Problem to work on => An exact transcription is needed of the lines below from the one with "#ccd5e0; font-size: 15px;" through the one with "11.5px; font-weight: bold;", with no other lines and no pictures.

*** Opening Data shown ***

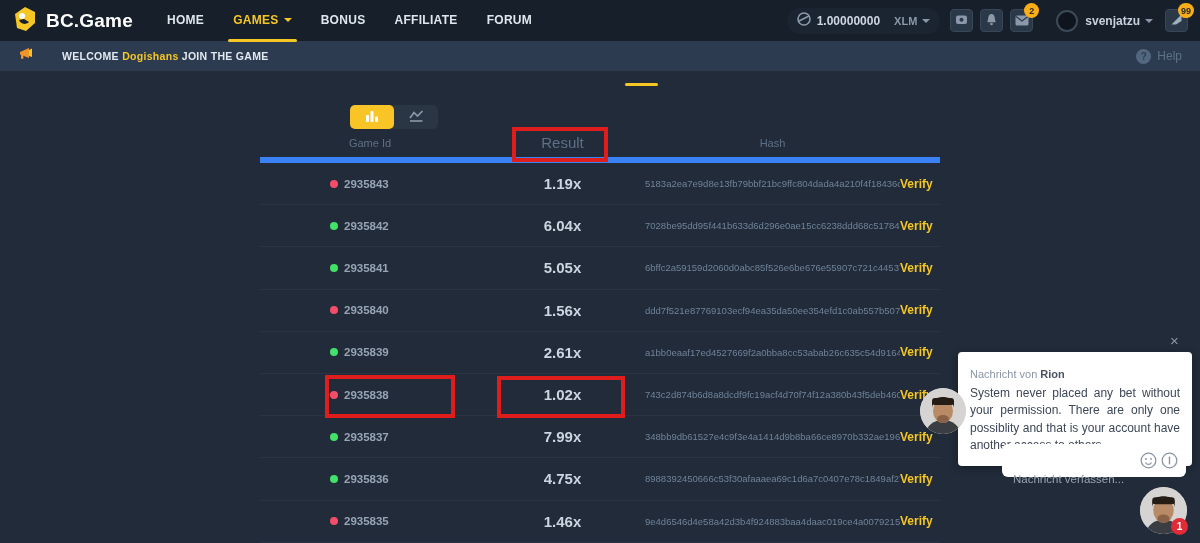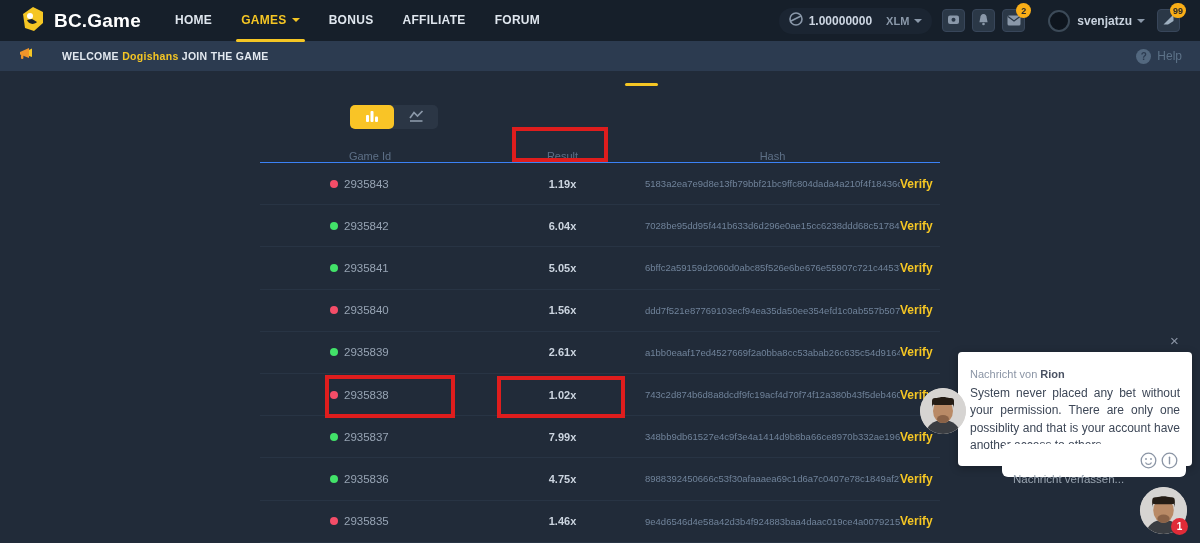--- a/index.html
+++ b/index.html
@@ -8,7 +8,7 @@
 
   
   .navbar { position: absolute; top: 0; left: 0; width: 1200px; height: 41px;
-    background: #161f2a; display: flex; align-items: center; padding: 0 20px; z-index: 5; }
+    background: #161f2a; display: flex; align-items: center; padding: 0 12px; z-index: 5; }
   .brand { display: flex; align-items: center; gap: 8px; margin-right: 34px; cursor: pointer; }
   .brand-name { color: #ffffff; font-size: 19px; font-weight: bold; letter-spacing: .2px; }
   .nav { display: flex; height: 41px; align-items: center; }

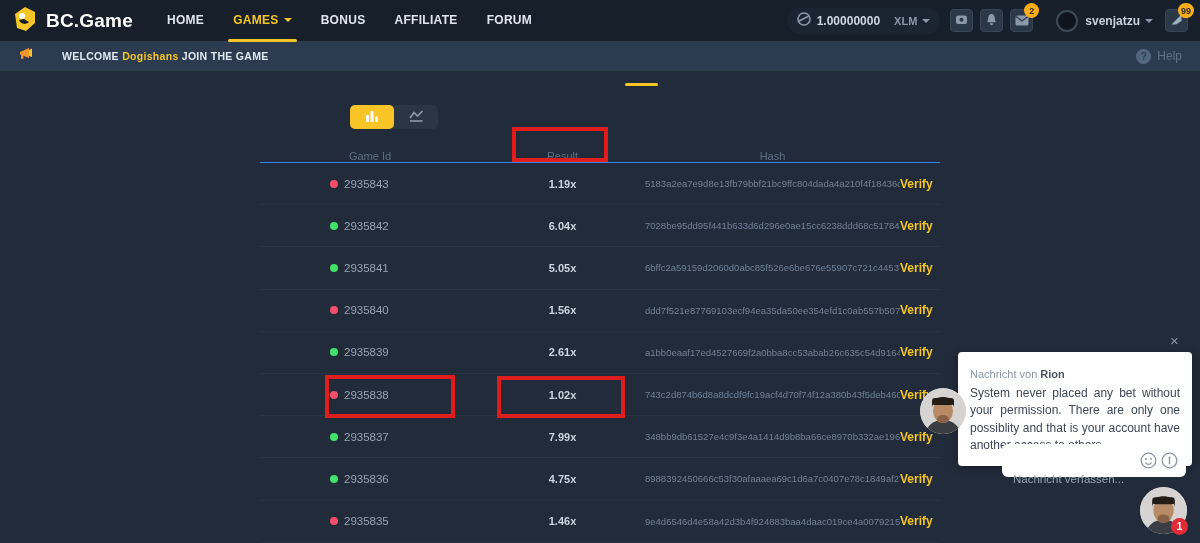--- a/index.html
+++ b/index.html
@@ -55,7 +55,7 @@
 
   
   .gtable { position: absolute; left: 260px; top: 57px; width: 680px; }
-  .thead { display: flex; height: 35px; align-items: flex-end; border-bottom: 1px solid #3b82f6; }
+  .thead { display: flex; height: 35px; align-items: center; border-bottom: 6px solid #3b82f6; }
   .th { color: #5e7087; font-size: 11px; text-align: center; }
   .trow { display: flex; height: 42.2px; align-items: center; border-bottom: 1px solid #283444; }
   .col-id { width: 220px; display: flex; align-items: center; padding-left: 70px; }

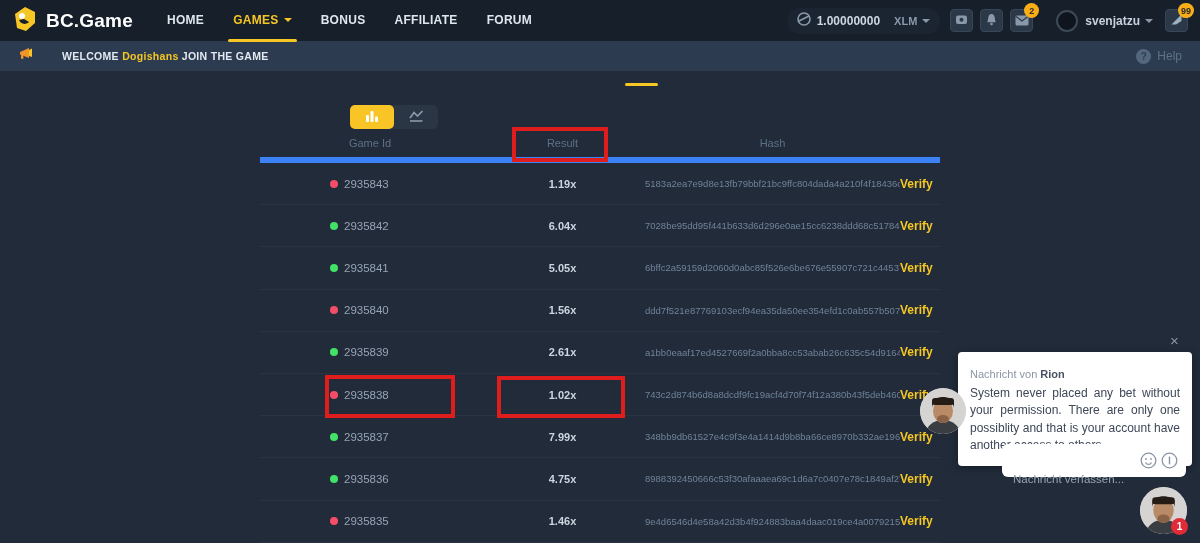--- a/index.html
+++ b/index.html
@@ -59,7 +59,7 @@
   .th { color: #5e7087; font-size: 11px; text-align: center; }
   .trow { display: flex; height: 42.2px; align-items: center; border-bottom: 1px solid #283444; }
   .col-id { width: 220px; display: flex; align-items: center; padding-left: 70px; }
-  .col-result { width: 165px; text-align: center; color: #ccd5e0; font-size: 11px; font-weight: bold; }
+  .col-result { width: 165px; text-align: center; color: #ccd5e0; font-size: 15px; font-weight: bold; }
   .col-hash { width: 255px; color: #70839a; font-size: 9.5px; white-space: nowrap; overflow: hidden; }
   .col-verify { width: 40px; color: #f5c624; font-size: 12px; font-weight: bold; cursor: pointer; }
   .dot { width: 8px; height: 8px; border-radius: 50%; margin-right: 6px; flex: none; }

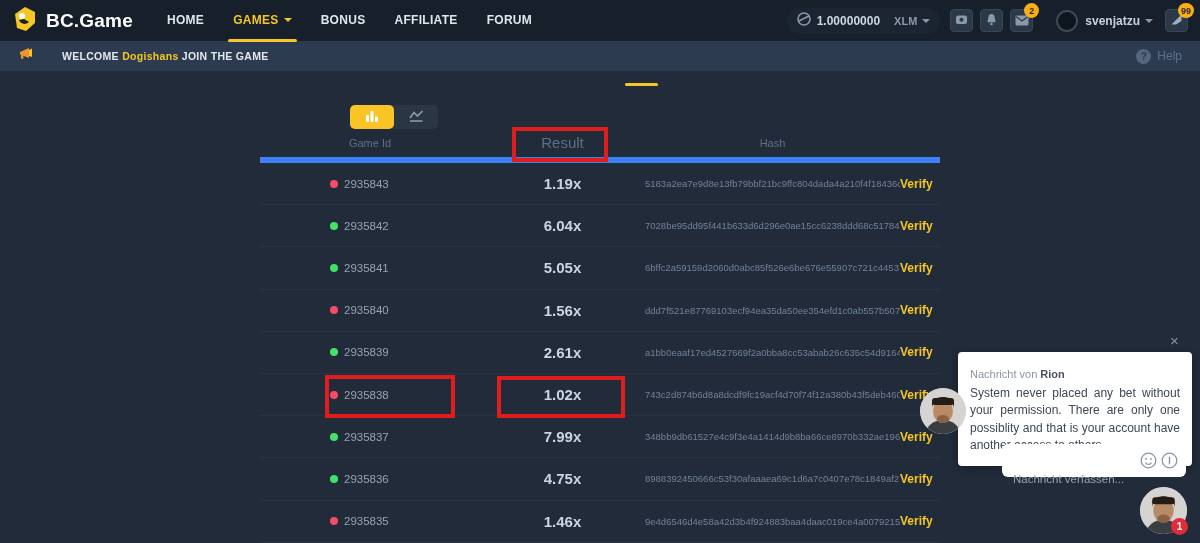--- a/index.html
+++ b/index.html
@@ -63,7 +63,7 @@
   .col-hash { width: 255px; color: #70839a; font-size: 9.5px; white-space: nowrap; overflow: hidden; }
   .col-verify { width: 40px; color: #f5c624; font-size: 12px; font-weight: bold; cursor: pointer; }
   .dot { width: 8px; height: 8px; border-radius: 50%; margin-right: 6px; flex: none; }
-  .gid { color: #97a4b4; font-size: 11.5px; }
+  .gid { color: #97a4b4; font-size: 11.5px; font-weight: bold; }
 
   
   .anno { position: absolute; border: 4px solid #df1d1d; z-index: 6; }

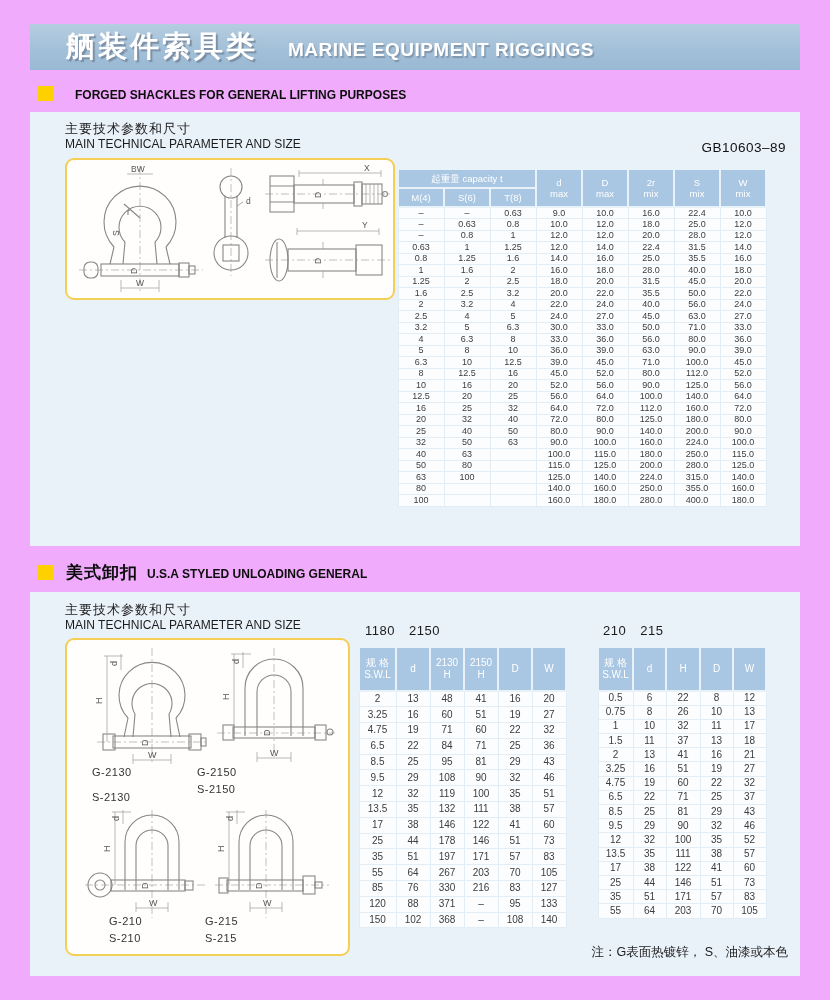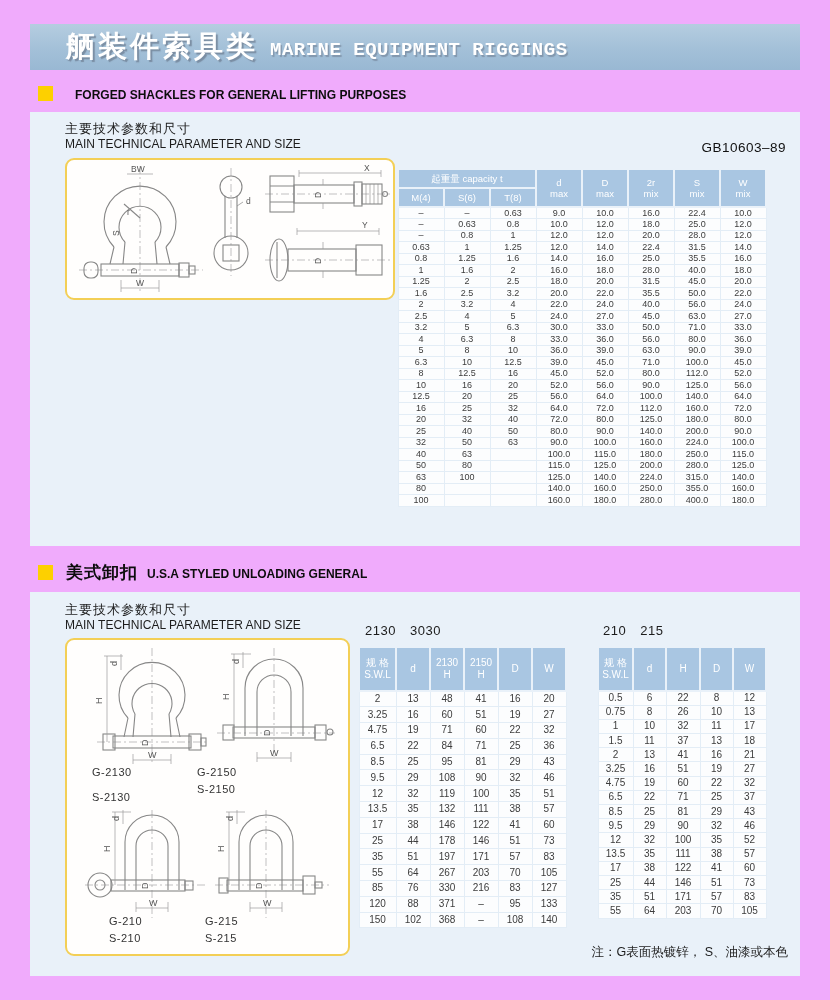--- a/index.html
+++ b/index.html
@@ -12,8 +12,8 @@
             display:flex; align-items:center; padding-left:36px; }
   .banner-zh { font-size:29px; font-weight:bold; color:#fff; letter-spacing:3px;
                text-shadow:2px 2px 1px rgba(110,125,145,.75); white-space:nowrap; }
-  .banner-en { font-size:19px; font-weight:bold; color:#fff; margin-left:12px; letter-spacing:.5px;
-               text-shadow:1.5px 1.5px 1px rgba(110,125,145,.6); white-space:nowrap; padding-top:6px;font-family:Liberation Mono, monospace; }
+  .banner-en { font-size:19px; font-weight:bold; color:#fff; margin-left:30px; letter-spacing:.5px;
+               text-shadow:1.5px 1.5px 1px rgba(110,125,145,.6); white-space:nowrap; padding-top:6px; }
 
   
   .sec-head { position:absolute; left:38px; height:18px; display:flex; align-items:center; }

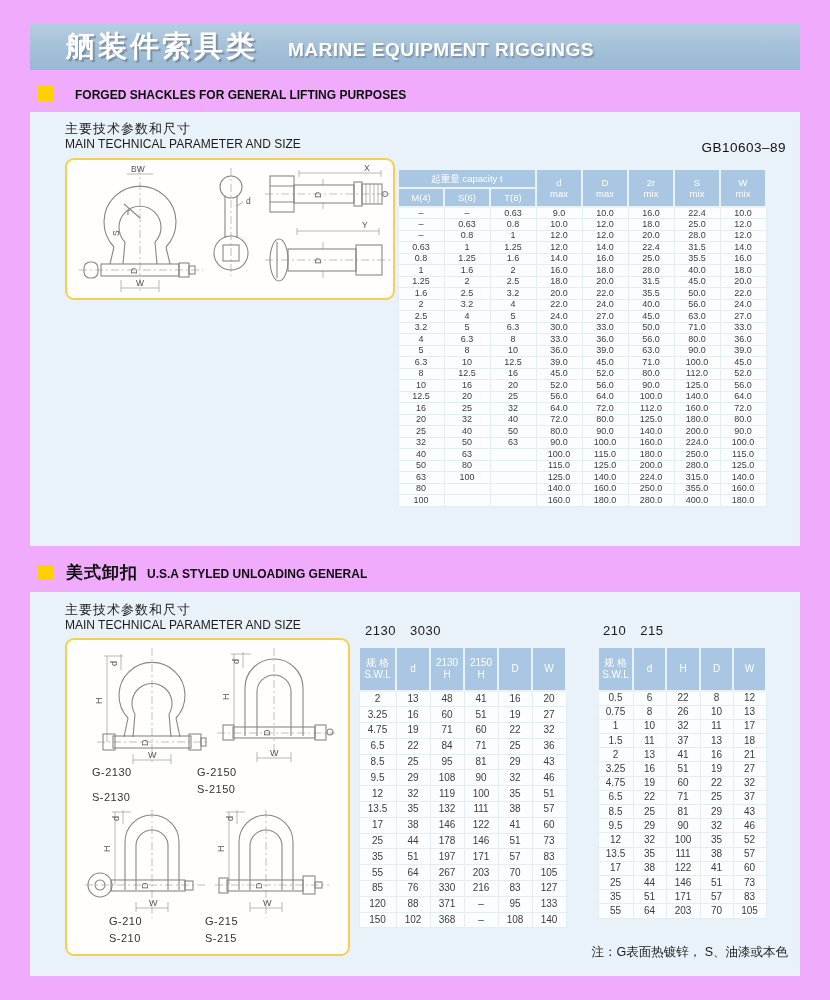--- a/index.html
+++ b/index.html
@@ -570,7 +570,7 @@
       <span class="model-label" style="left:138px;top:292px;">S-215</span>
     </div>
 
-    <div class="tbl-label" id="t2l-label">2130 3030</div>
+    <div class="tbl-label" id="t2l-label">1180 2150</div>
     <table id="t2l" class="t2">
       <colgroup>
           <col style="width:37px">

*** Closing Data shown ***

Response area =>
+  .col-result { width: 165px; text-align: center; color: #ccd5e0; font-size: 15px; font-weight: bold; }
   .col-hash { width: 255px; color: #70839a; font-size: 9.5px; white-space: nowrap; overflow: hidden; }
   .col-verify { width: 40px; color: #f5c624; font-size: 12px; font-weight: bold; cursor: pointer; }
   .dot { width: 8px; height: 8px; border-radius: 50%; margin-right: 6px; flex: none; }

--- a/index.html
+++ b/index.html
@@ -63,7 +63,7 @@
   .col-hash { width: 255px; color: #70839a; font-size: 9.5px; white-space: nowrap; overflow: hidden; }
   .col-verify { width: 40px; color: #f5c624; font-size: 12px; font-weight: bold; cursor: pointer; }
   .dot { width: 8px; height: 8px; border-radius: 50%; margin-right: 6px; flex: none; }
-  .gid { color: #97a4b4; font-size: 11.5px; }
+  .gid { color: #97a4b4; font-size: 11.5px; font-weight: bold; }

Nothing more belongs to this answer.